START Extracted material

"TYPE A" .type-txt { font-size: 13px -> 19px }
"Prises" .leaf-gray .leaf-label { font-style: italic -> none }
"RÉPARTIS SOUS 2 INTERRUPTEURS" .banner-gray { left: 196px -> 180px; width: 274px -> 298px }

END Extracted material
START Extracted material

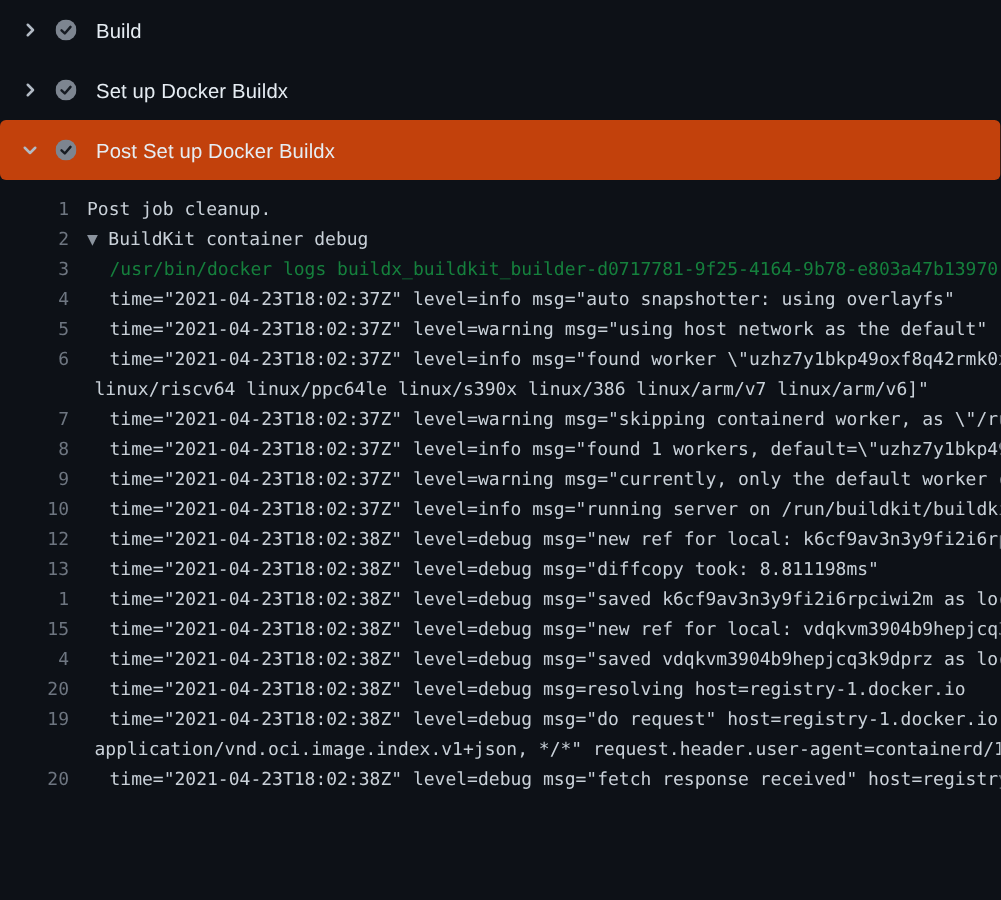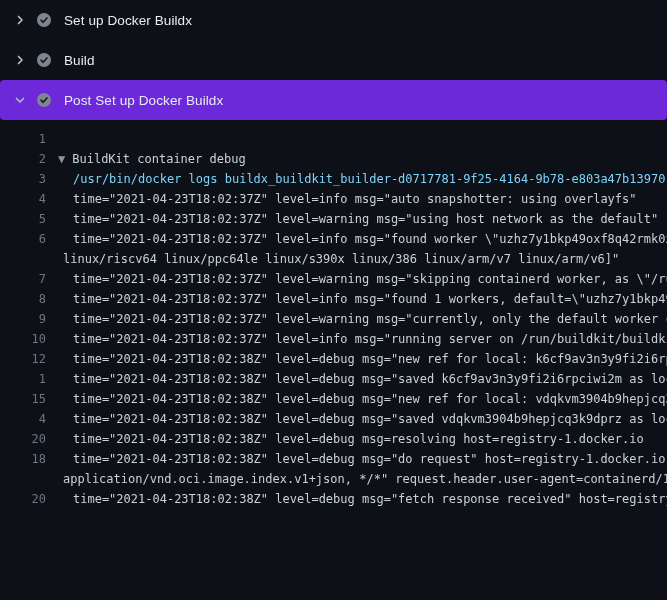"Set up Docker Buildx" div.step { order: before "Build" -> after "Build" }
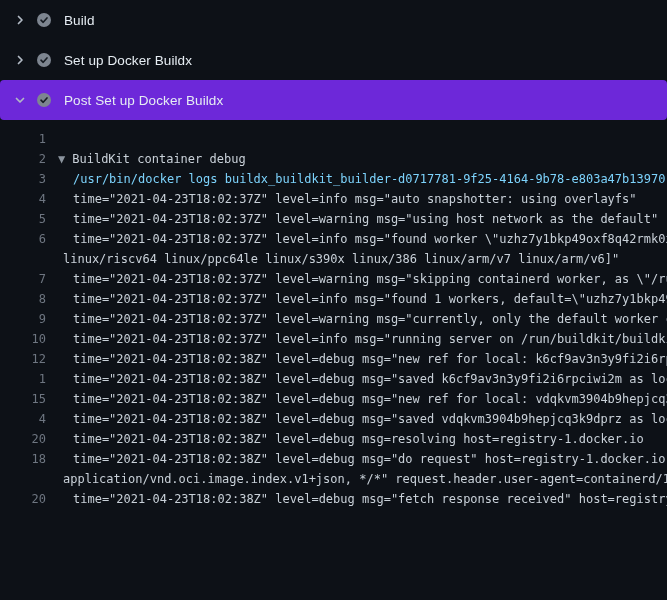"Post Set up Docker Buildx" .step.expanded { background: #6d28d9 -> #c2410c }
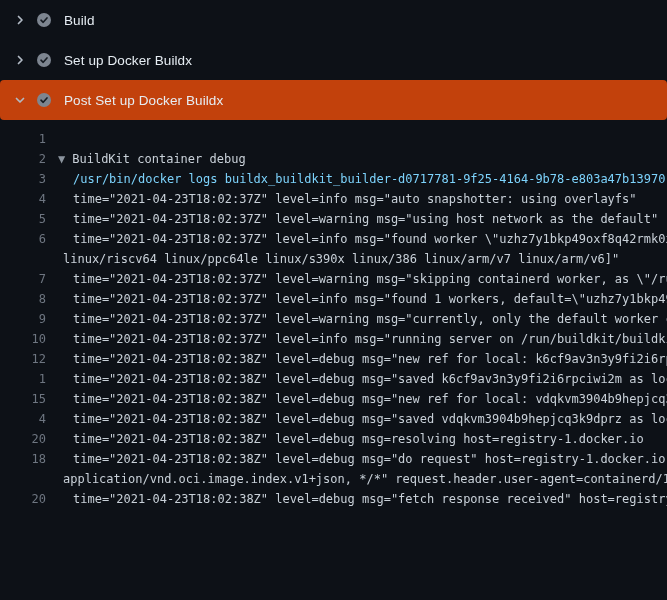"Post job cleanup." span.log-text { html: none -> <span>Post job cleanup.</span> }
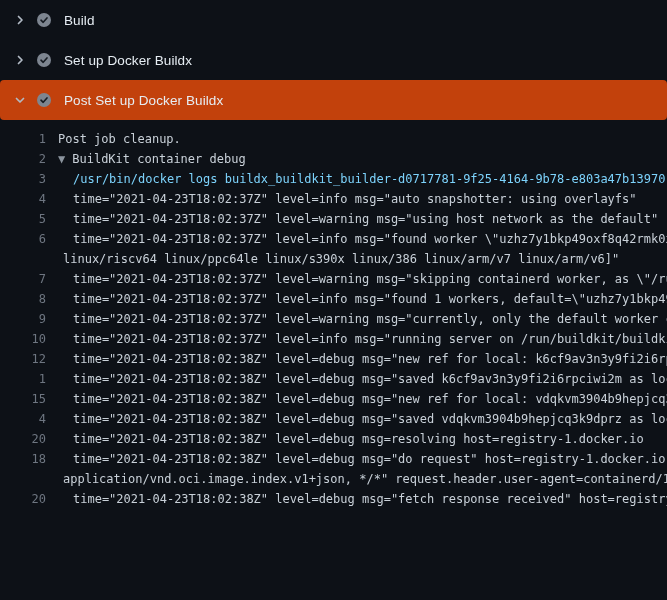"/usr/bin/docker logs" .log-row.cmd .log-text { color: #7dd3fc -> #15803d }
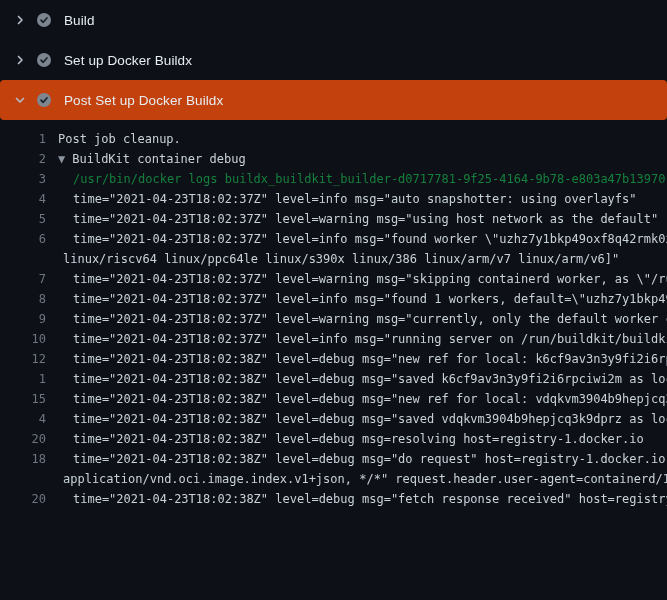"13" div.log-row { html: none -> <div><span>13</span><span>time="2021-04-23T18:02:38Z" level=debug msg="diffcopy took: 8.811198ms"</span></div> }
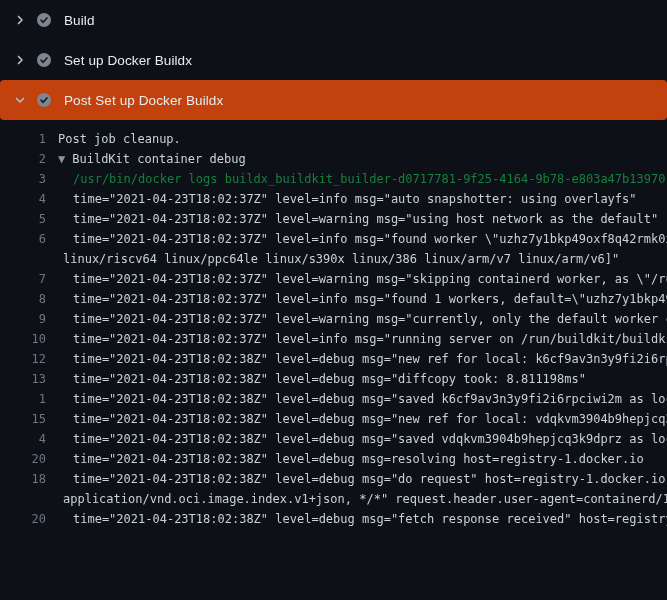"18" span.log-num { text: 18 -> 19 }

END Extracted material

* **Work task**: Copy out precisely the lines from the line with "font-size: 13px ->" to the line with "left: 196px ->" in the material above, including those two lines and omitting all the rest.

* **Output of the exercise**:
"TYPE A" .type-txt { font-size: 13px -> 19px }
"Prises" .leaf-gray .leaf-label { font-style: italic -> none }
"RÉPARTIS SOUS 2 INTERRUPTEURS" .banner-gray { left: 196px -> 180px; width: 274px -> 298px }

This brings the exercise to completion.